=== Section Start ===

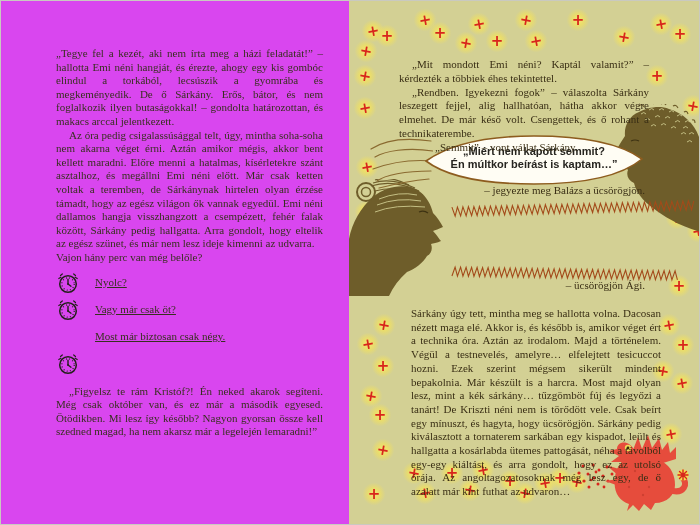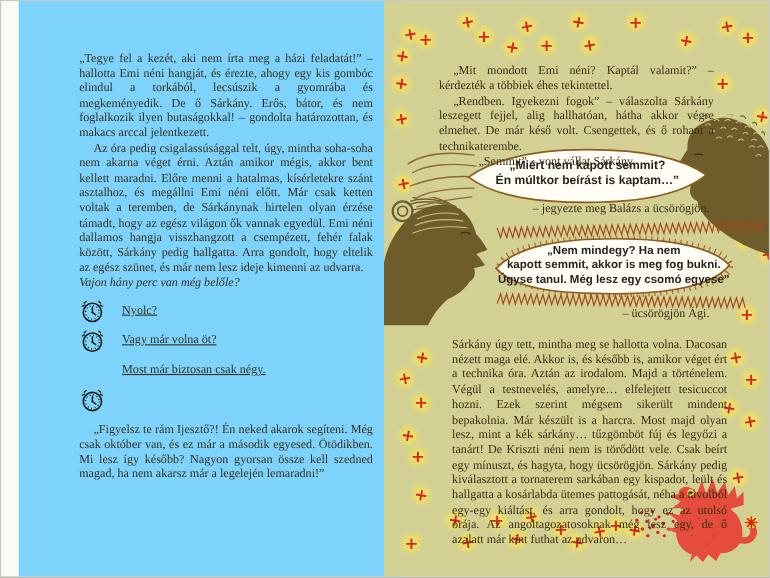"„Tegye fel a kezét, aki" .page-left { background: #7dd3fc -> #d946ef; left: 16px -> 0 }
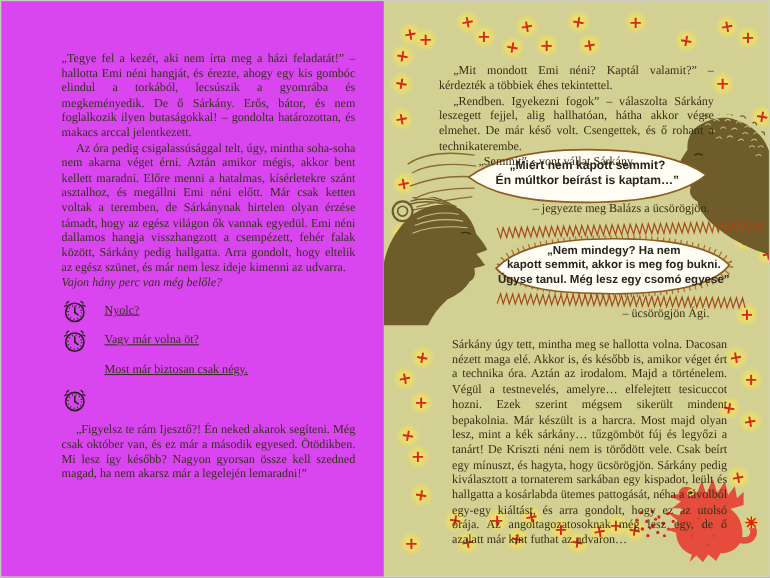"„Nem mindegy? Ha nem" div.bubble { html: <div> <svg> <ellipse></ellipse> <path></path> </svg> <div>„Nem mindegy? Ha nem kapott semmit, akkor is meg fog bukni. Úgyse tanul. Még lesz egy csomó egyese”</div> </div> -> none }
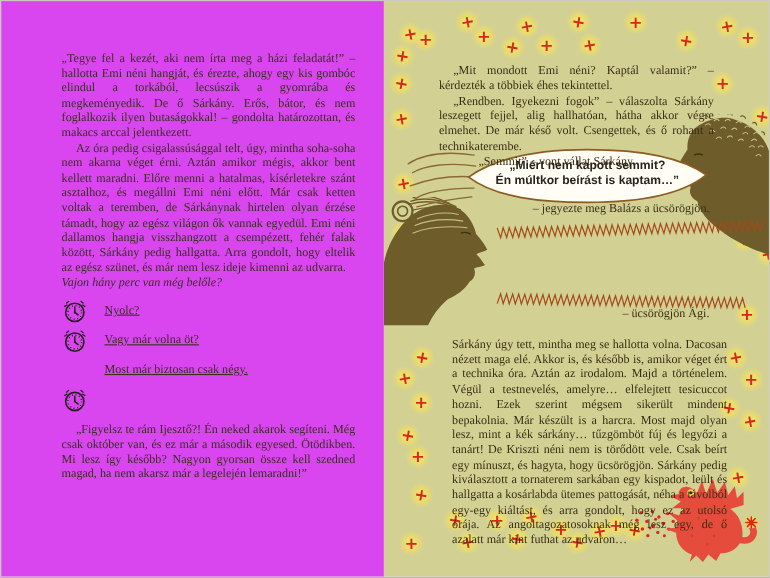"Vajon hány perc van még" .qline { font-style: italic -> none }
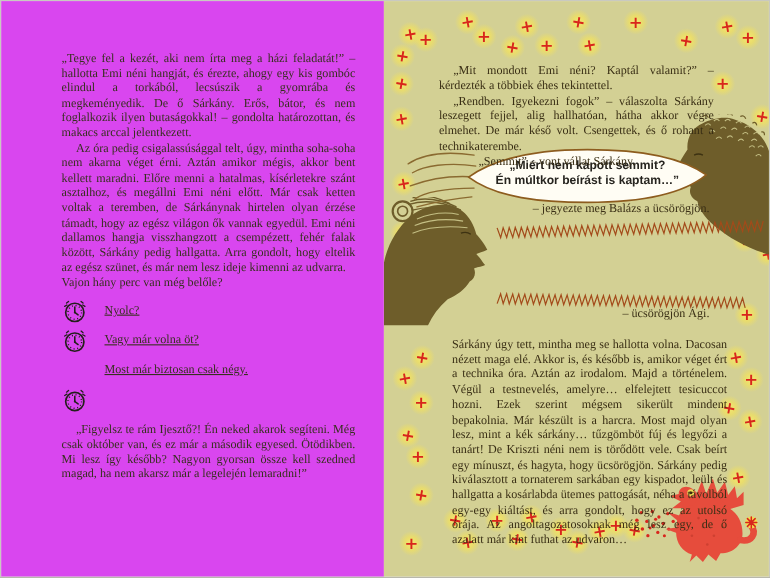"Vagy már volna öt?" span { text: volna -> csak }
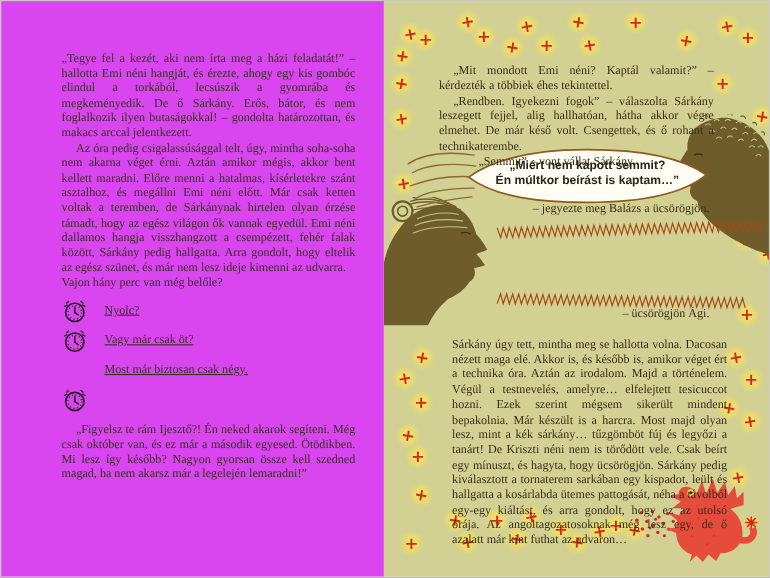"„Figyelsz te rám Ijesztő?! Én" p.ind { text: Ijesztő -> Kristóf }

=== Section End ===

To do:
Every record above should be transcribed exactly; the pictures stay out of the copy.

Written solution:
"„Tegye fel a kezét, aki" .page-left { background: #7dd3fc -> #d946ef; left: 16px -> 0 }
"„Nem mindegy? Ha nem" div.bubble { html: <div> <svg> <ellipse></ellipse> <path></path> </svg> <div>„Nem mindegy? Ha nem kapott semmit, akkor is meg fog bukni. Úgyse tanul. Még lesz egy csomó egyese”</div> </div> -> none }
"Vajon hány perc van még" .qline { font-style: italic -> none }
"Vagy már volna öt?" span { text: volna -> csak }
"„Figyelsz te rám Ijesztő?! Én" p.ind { text: Ijesztő -> Kristóf }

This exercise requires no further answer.